----- SOURCE MATERIAL -----
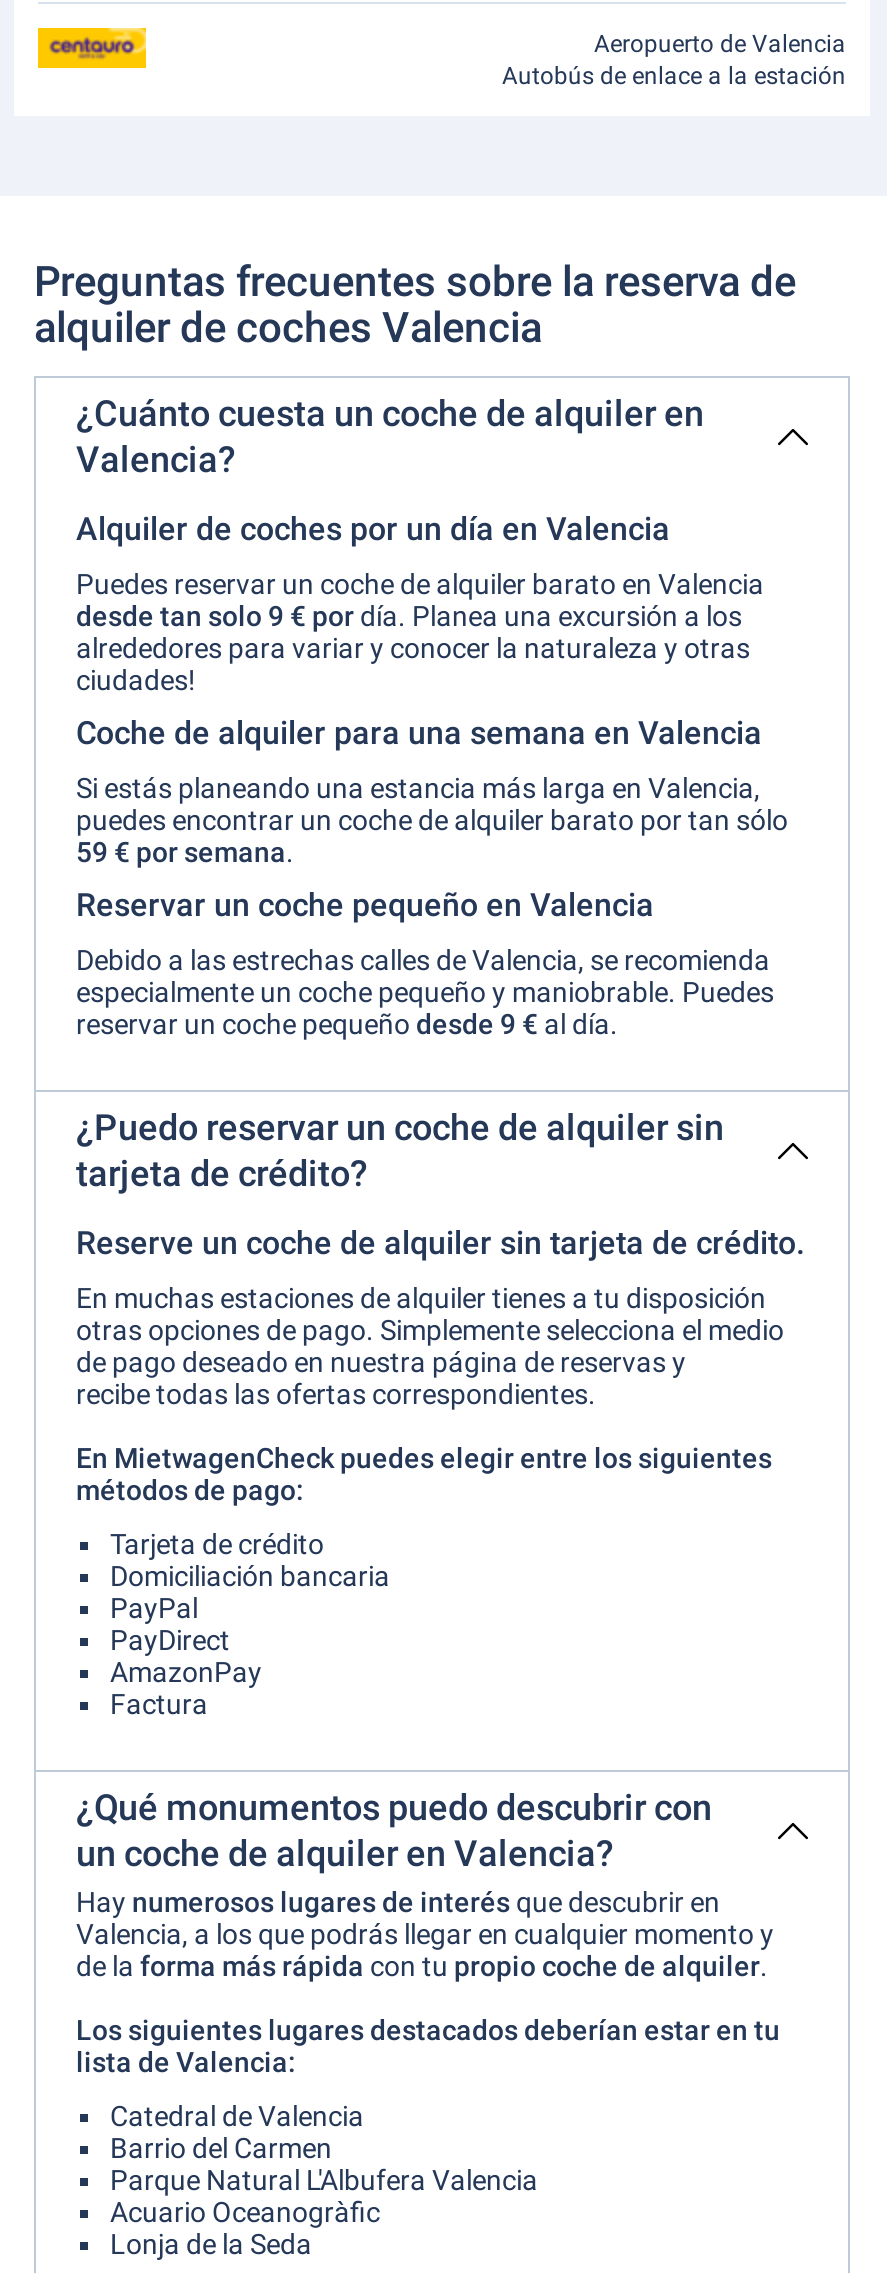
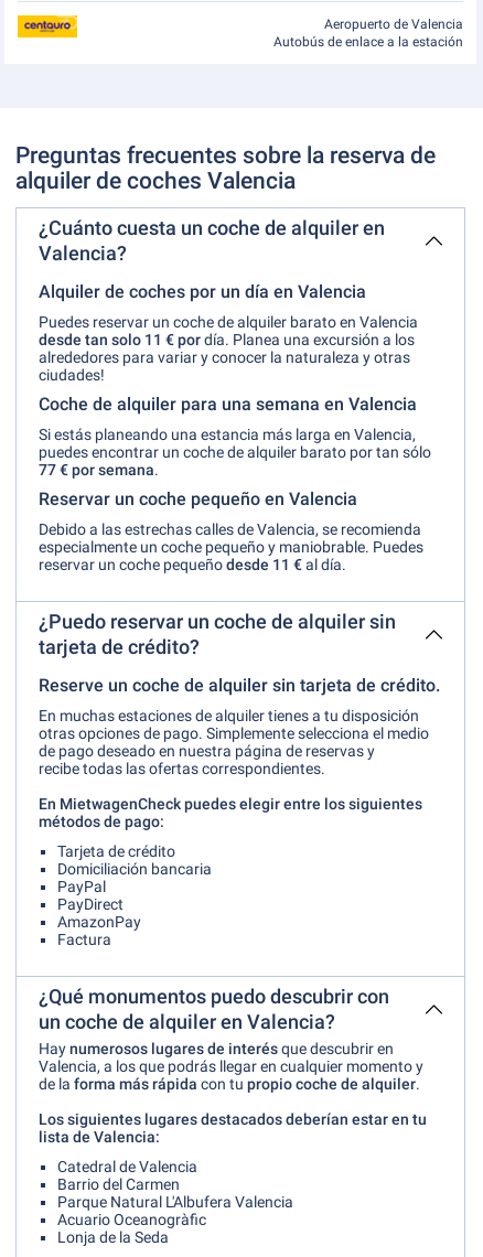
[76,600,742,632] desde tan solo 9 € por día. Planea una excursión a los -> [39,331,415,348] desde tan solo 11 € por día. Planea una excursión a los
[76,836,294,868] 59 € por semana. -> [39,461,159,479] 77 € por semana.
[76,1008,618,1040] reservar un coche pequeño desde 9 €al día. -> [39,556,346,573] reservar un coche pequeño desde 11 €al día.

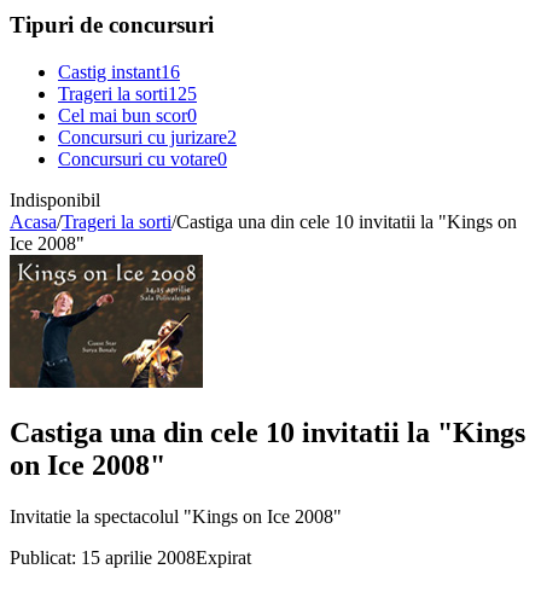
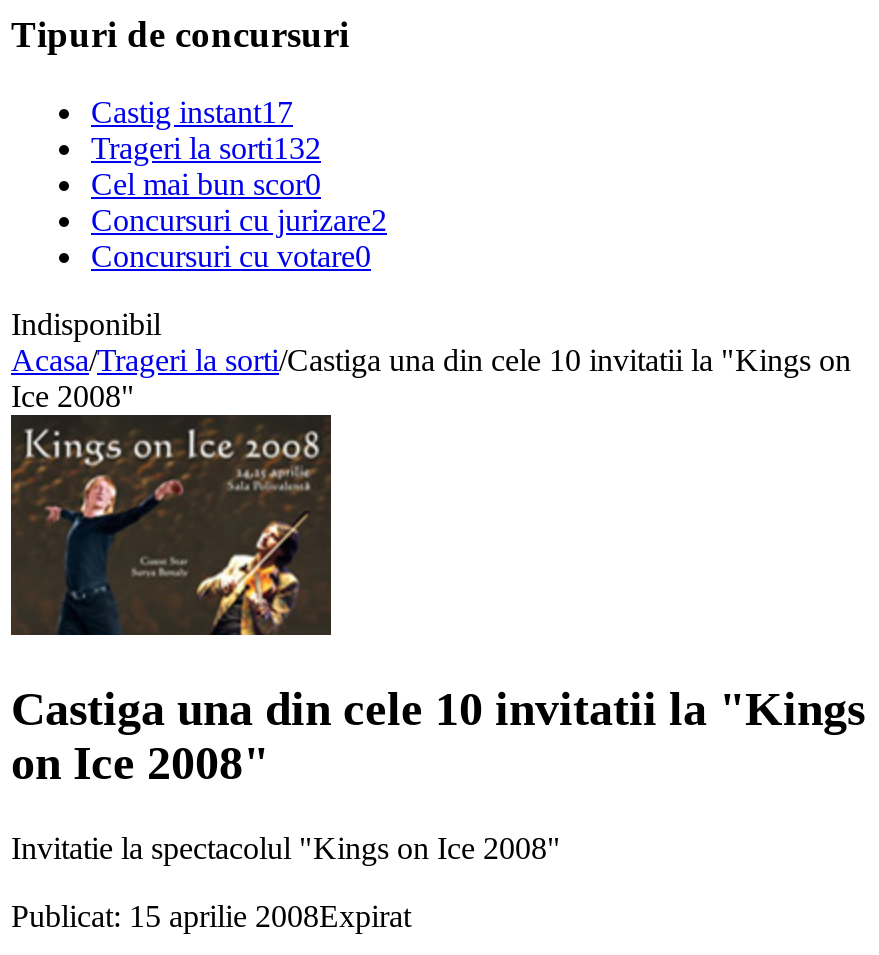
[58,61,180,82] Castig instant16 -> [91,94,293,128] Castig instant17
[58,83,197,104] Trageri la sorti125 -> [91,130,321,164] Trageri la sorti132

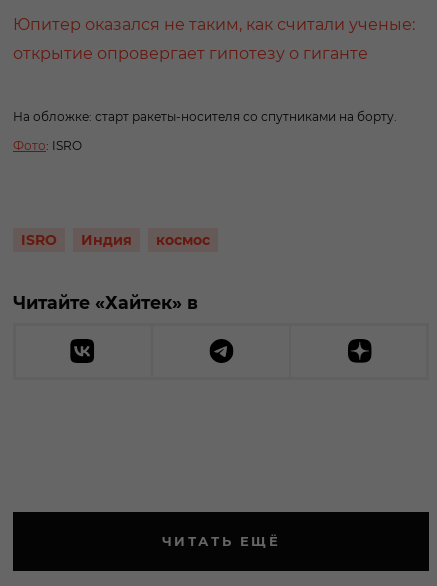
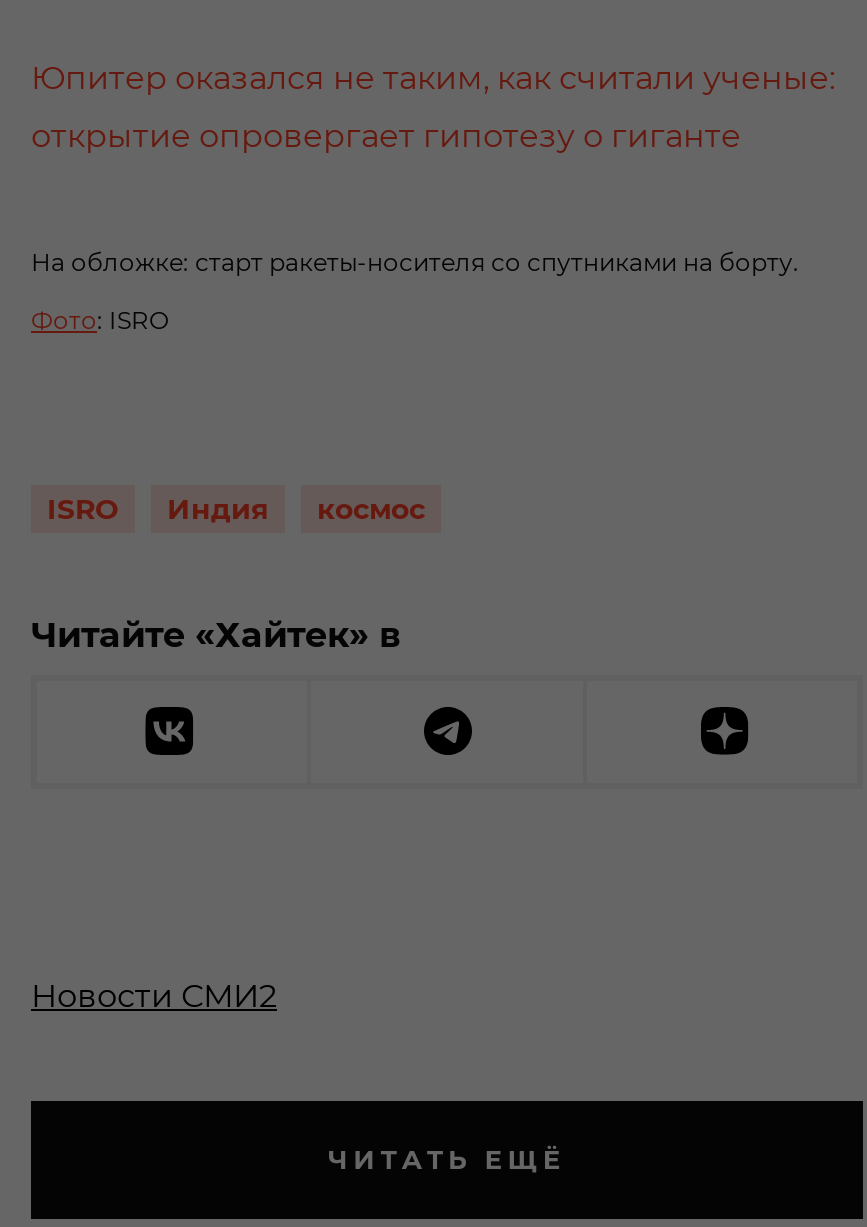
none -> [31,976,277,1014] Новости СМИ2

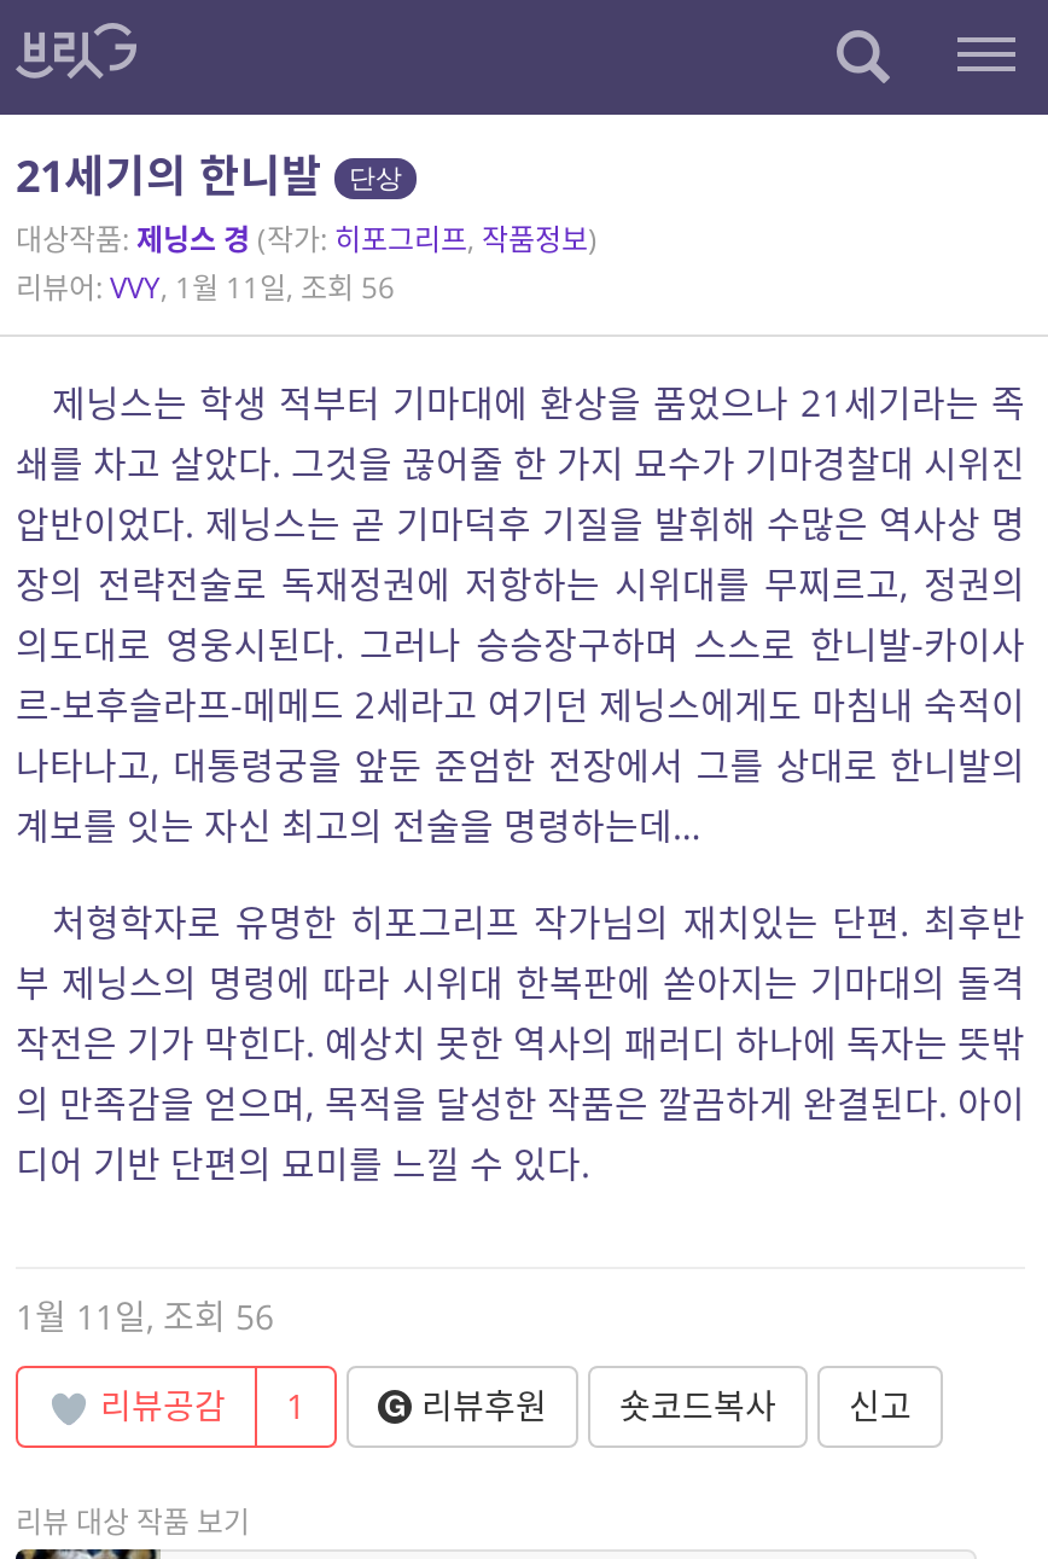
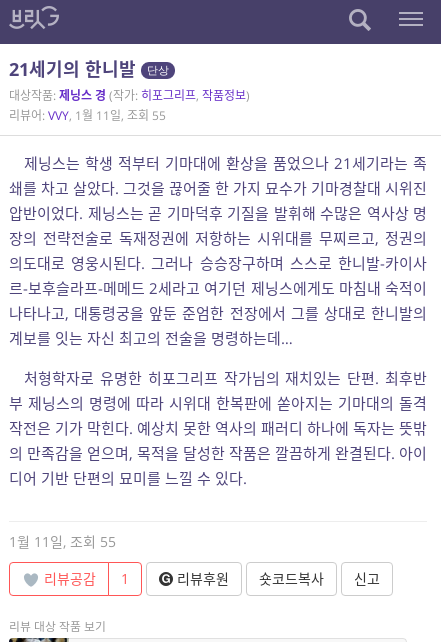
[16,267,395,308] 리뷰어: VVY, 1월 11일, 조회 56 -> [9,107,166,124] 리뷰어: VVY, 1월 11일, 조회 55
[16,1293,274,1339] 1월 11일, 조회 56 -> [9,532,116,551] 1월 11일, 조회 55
-----
* **EXERCISE REQUIREMENTS**
The entries are to be restated word for word, and no picture should appear in the copy.

* **WRITTEN ANSWER**
[76,600,742,632] desde tan solo 9 € por día. Planea una excursión a los -> [39,331,415,348] desde tan solo 11 € por día. Planea una excursión a los
[76,836,294,868] 59 € por semana. -> [39,461,159,479] 77 € por semana.
[76,1008,618,1040] reservar un coche pequeño desde 9 €al día. -> [39,556,346,573] reservar un coche pequeño desde 11 €al día.

[58,61,180,82] Castig instant16 -> [91,94,293,128] Castig instant17
[58,83,197,104] Trageri la sorti125 -> [91,130,321,164] Trageri la sorti132

none -> [31,976,277,1014] Новости СМИ2

[16,267,395,308] 리뷰어: VVY, 1월 11일, 조회 56 -> [9,107,166,124] 리뷰어: VVY, 1월 11일, 조회 55
[16,1293,274,1339] 1월 11일, 조회 56 -> [9,532,116,551] 1월 11일, 조회 55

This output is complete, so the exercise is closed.